One example came in February, when party member Igor Miroshnichenko shimmied up the towering statue of Vladimir Lenin in the town of Akhtyrka, threw a rope around the communist leader’s head, tied the other end to a truck and brought down the monument.
In December, the same man said Mila Kunis, a Ukrainian-American Jewish actress, was “no Ukrainian, but a kike.” Asked by a newspaper if Miroshnichenko could be prosecuted for making a racial insult, a Justice Ministry official said the word he used — “zhydovka,” a feminized version of kike — was permissible and part of the official vocabulary.

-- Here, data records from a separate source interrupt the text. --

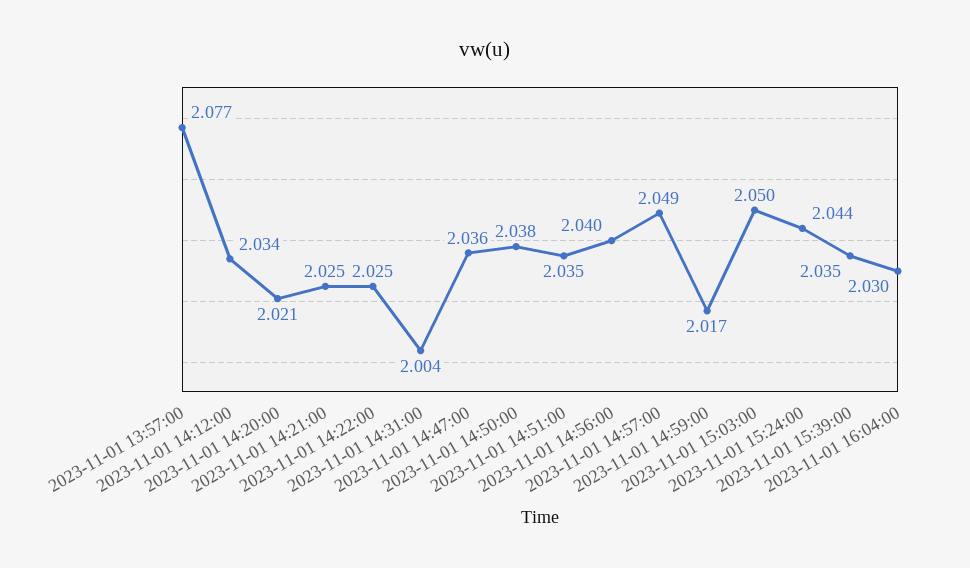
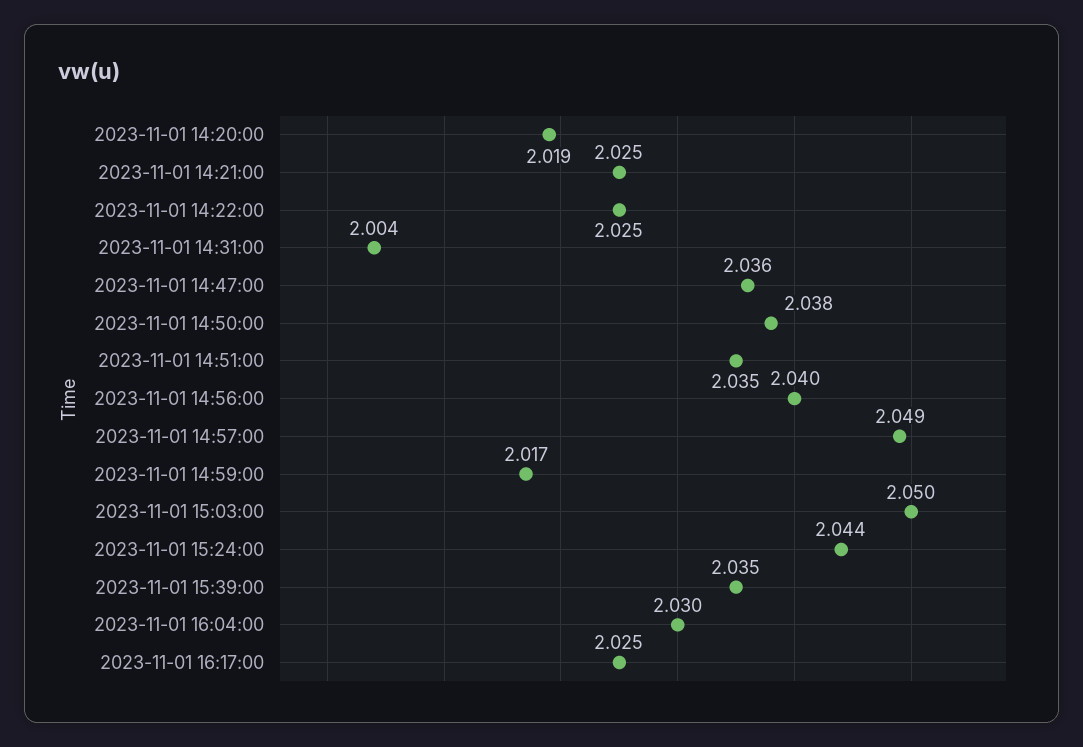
2023-11-01 13:57:00: 2.077 -> none
2023-11-01 14:12:00: 2.034 -> none
2023-11-01 14:20:00: 2.021 -> 2.019
2023-11-01 16:17:00: none -> 2.025

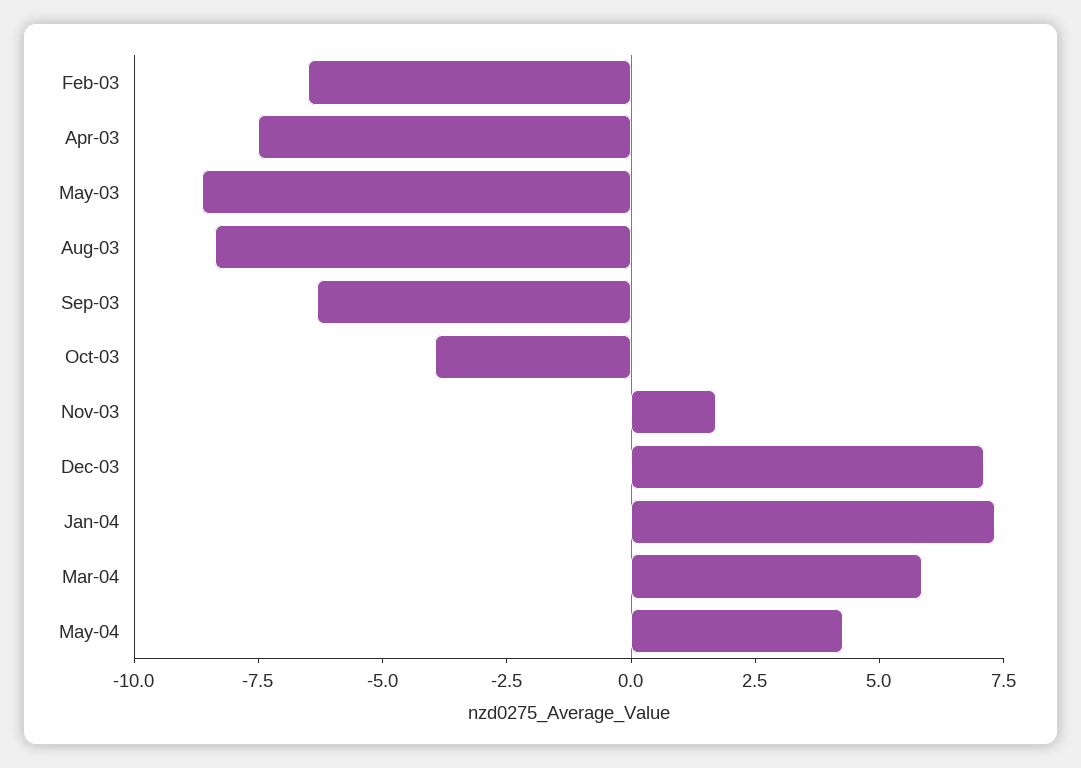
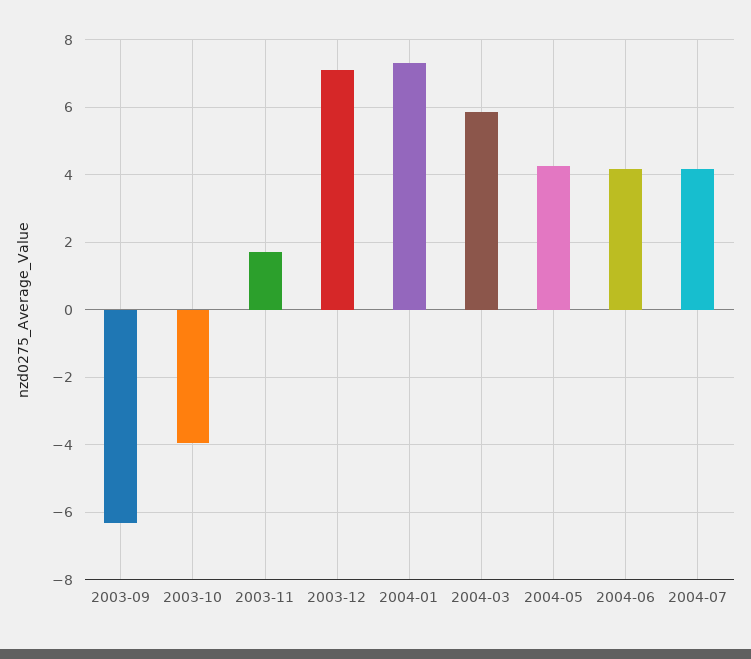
Feb-03: -6.5 -> none
Apr-03: -7.5 -> none
May-03: -8.5 -> none
Aug-03: -8.5 -> none
2004-06: none -> 4.2
2004-07: none -> 4.2

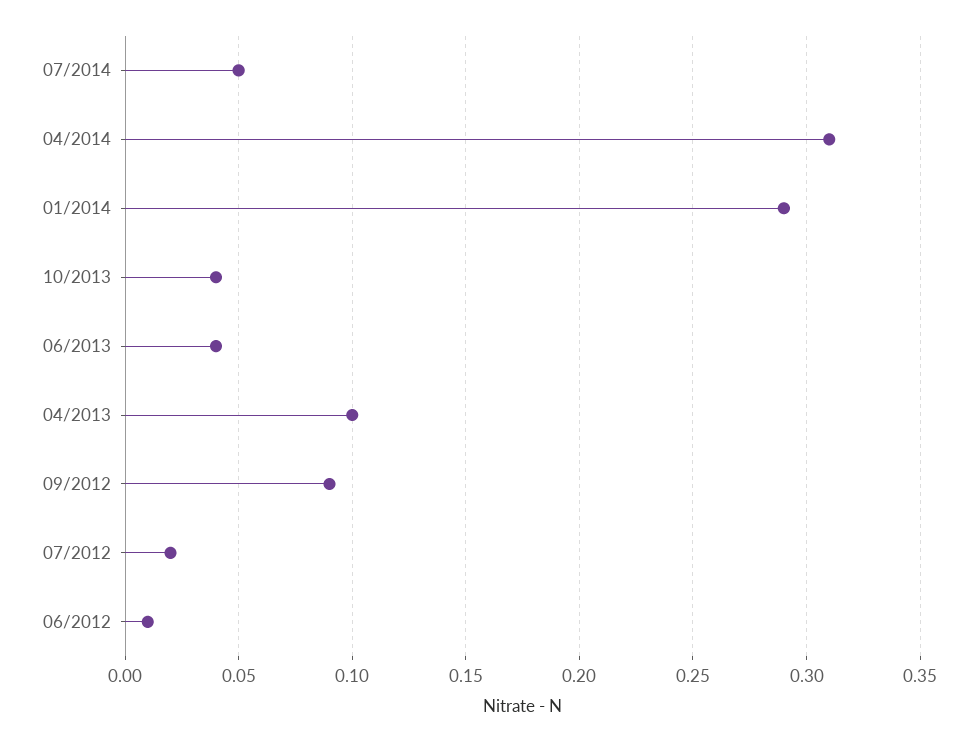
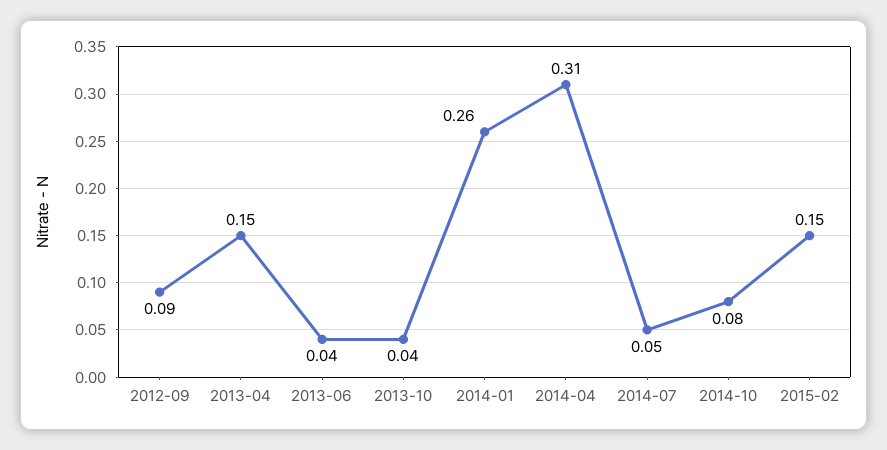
01/2014: 0.29 -> 0.26
04/2013: 0.1 -> 0.15
07/2012: 0.02 -> none
06/2012: 0.01 -> none
2014-10: none -> 0.08
2015-02: none -> 0.15

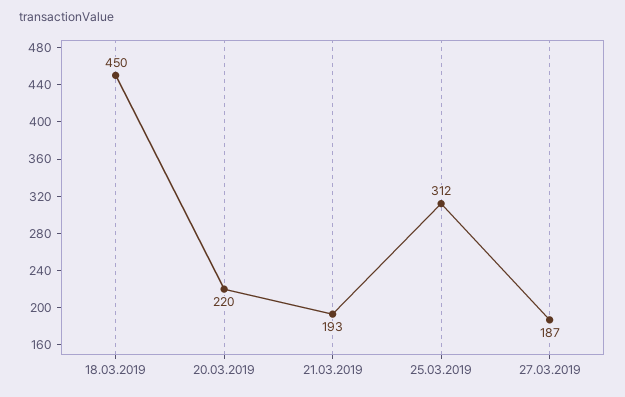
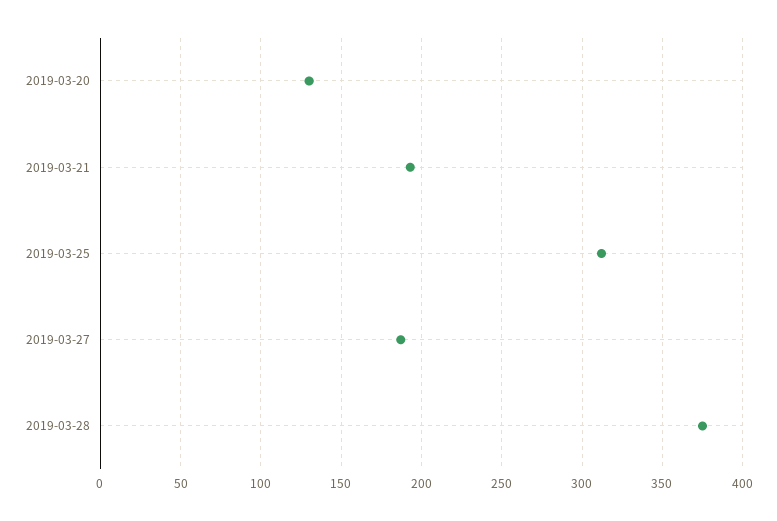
18.03.2019: 450 -> none
20.03.2019: 220 -> 130
2019-03-28: none -> 375

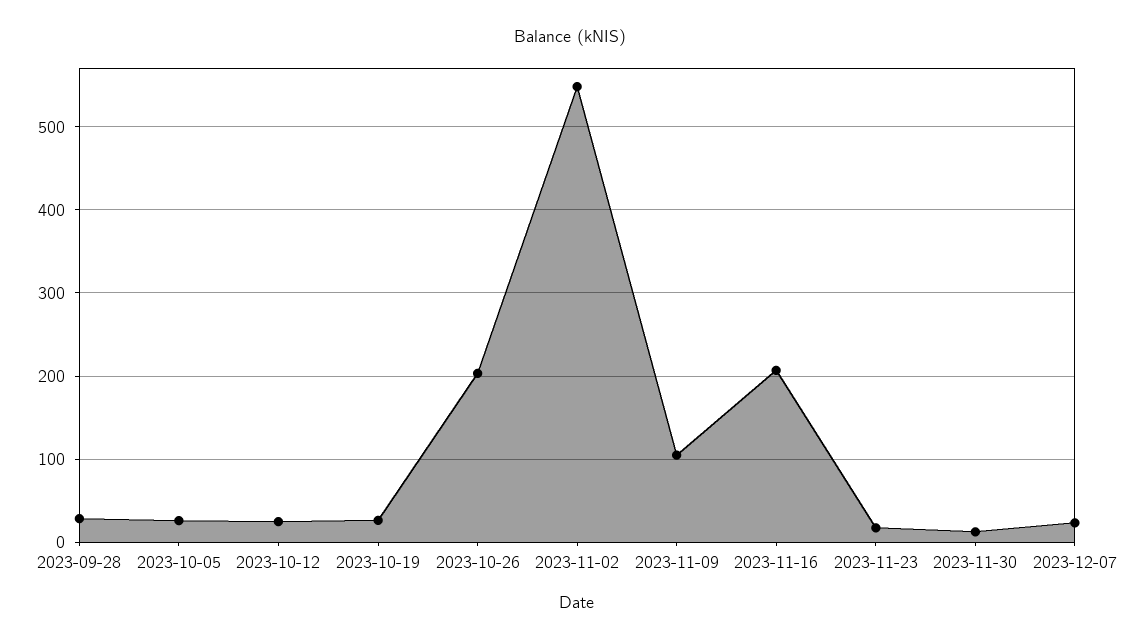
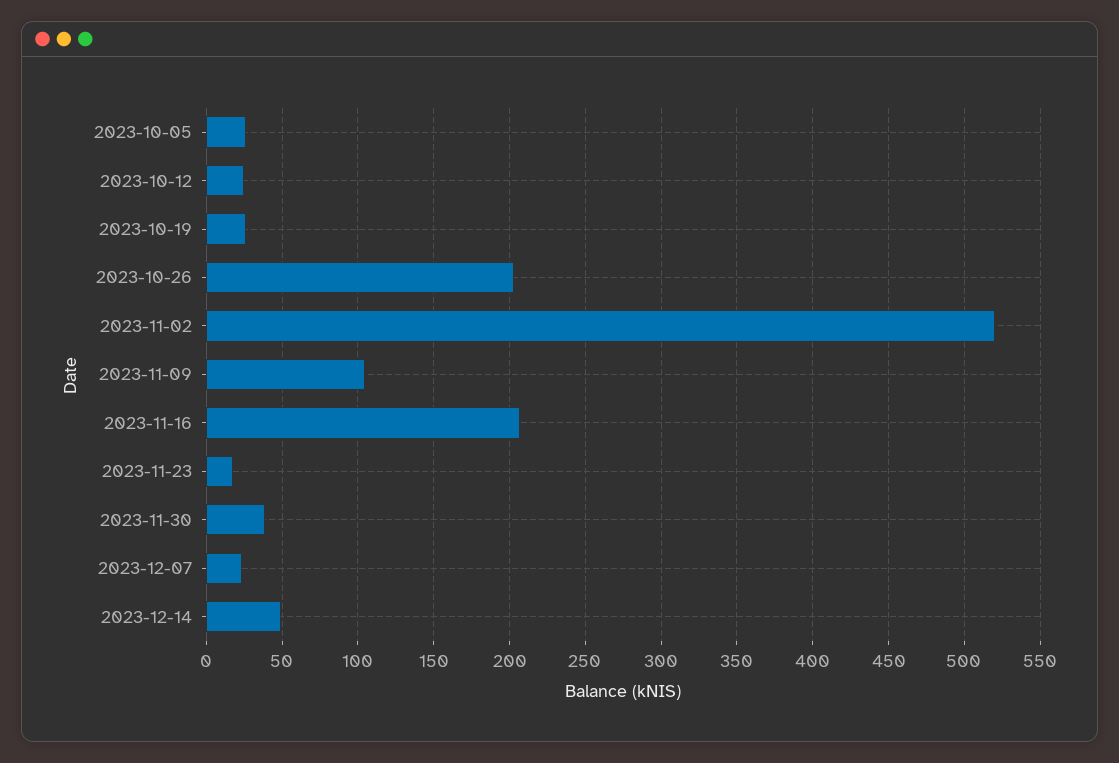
2023-09-28: 30 -> none
2023-11-02: 550 -> 520
2023-11-30: 10 -> 40
2023-12-14: none -> 50

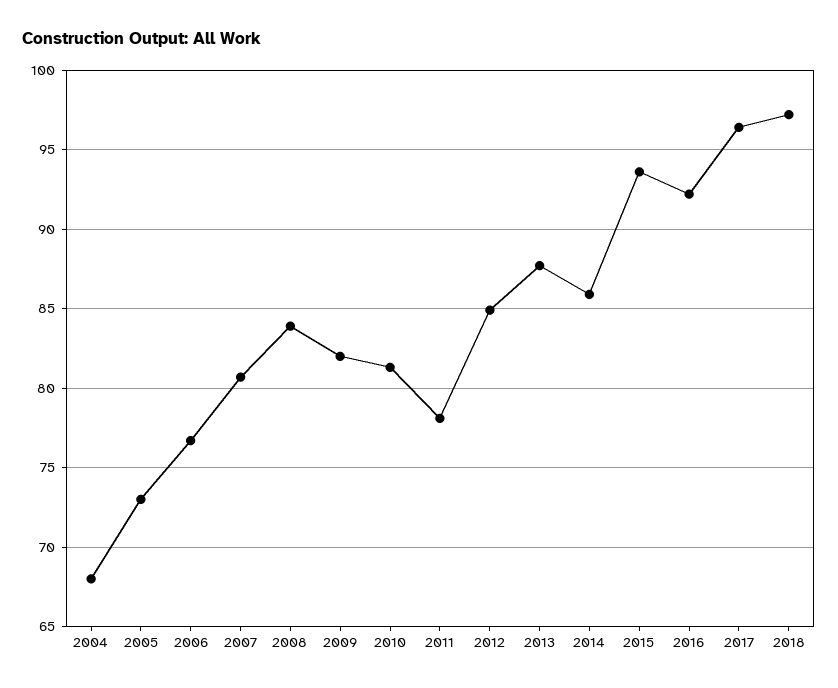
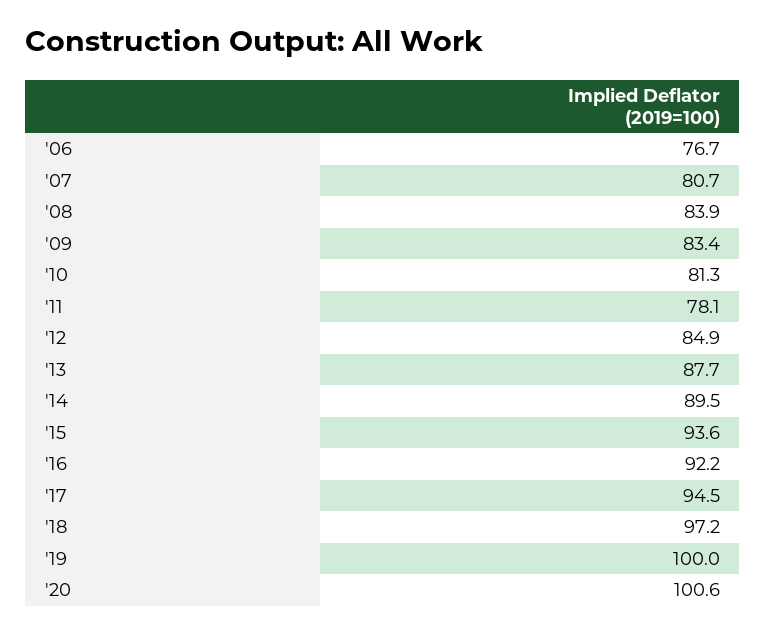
2004: 68 -> none
2005: 73 -> none
2009: 82 -> 83.4
2014: 86 -> 89.5
2017: 96.5 -> 94.5
'19: none -> 100
'20: none -> 100.6

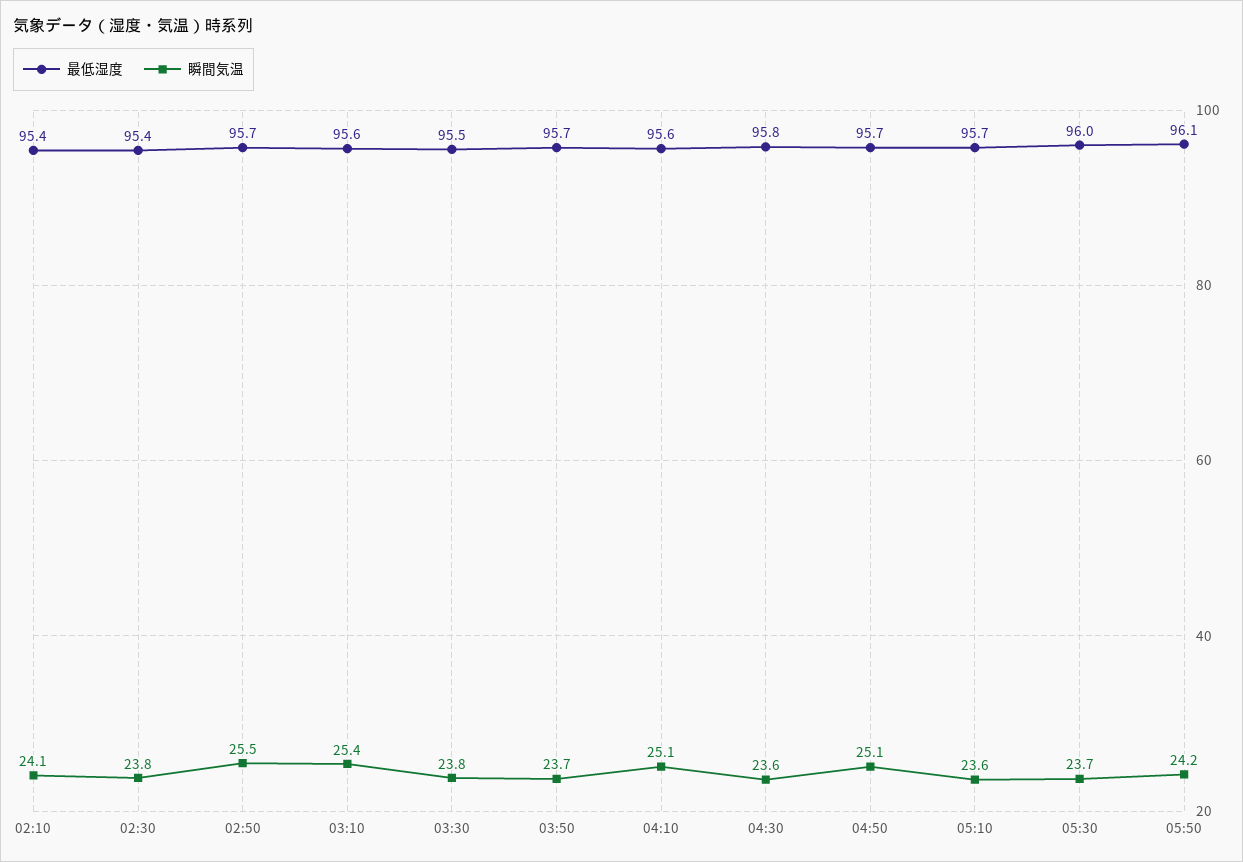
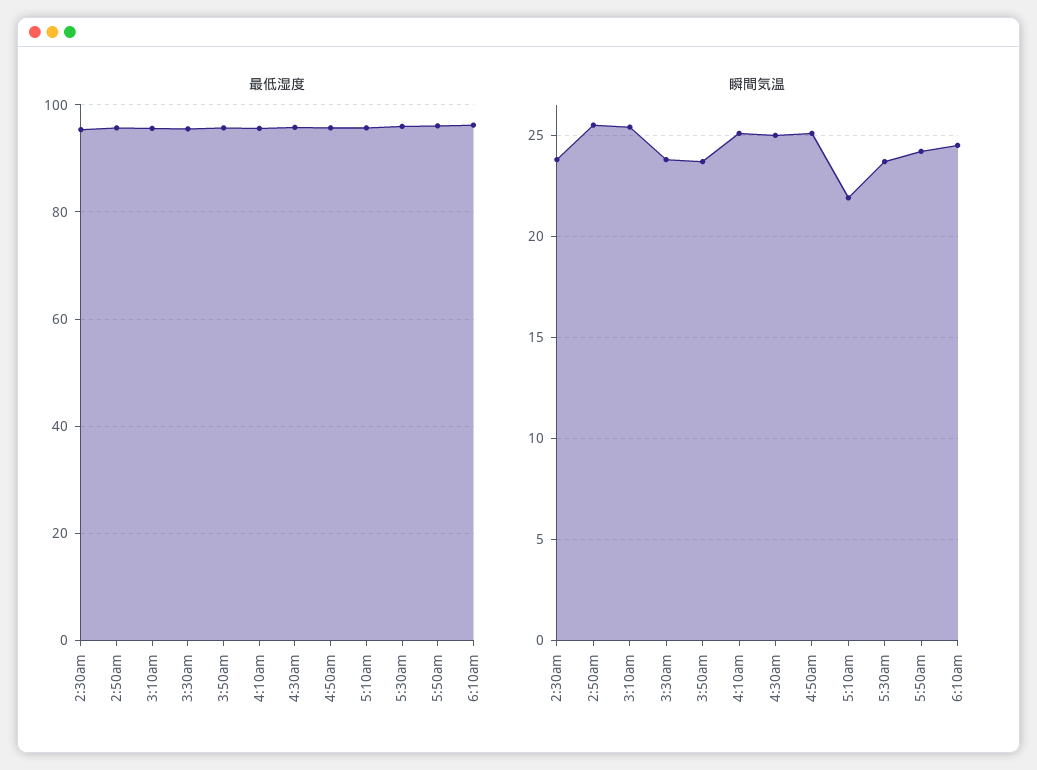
最低湿度, 02:10: 95.4 -> none
瞬間気温, 02:10: 24.1 -> none
瞬間気温, 04:30: 23.6 -> 25
瞬間気温, 05:10: 23.6 -> 22
最低湿度, 6:10am: none -> 96
瞬間気温, 6:10am: none -> 24.5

“This was another Svoboda success in poisoning the public sphere,” Likhachev says.
Svoboda officials declined several JTA requests for comment for this story.
In February, Likhachev signed a letter along with several other Jewish Ukrainians asking the Jewish Agency for Israel to cancel plans to hold its board of governors meeting in Kiev in June. The letter, which several Jewish leaders dismissed as overblown, said that poor democratic standards and Svoboda’s ascent made Kiev an ill-suited choice.
“Svoboda are riffraff — nothing comparable to Jobbik, which has its own militia and coherent policy,” said Yaakov Bleich, a Ukrainian chief rabbi.
“Svoboda is troubling as a symptom of the main challenges facing Ukrainian Jewry: the economic recession and political uncertainty,” Bleich said. Still, he added, “because Svoboda is a mob, it’s less predictable than Jobbik. Svoboda’s leaders may be unable to control anti-Semitic displays.”
Despite the disagreements, many Jewish leaders seem to agree that Svoboda’s success owes more to frustration with the establishment than to its anti-Semitic statements. Likhachev pointed specifically to the discontent that emerged in the wake of the Orange Revolution, the protests following the 2004 election that brought former president Viktor Yushchenko to power on a platform of greater government accountability.
Bickering and disunity cost Yushchenko the presidency in 2010. He was succeeded by Viktor Yanukovych, the man whom protestors accused five years earlier of election fraud. That development strengthened Svoboda in two ways, Likhachev says.
“First, it radicalized disgruntled voters,” Likhachev says. “Second, the opposition allies learned they needed to stay united to win. So they are willing to overlook Svoboda’s anti-Semitism — to the detriment of Ukrainian society and its Jewish population.”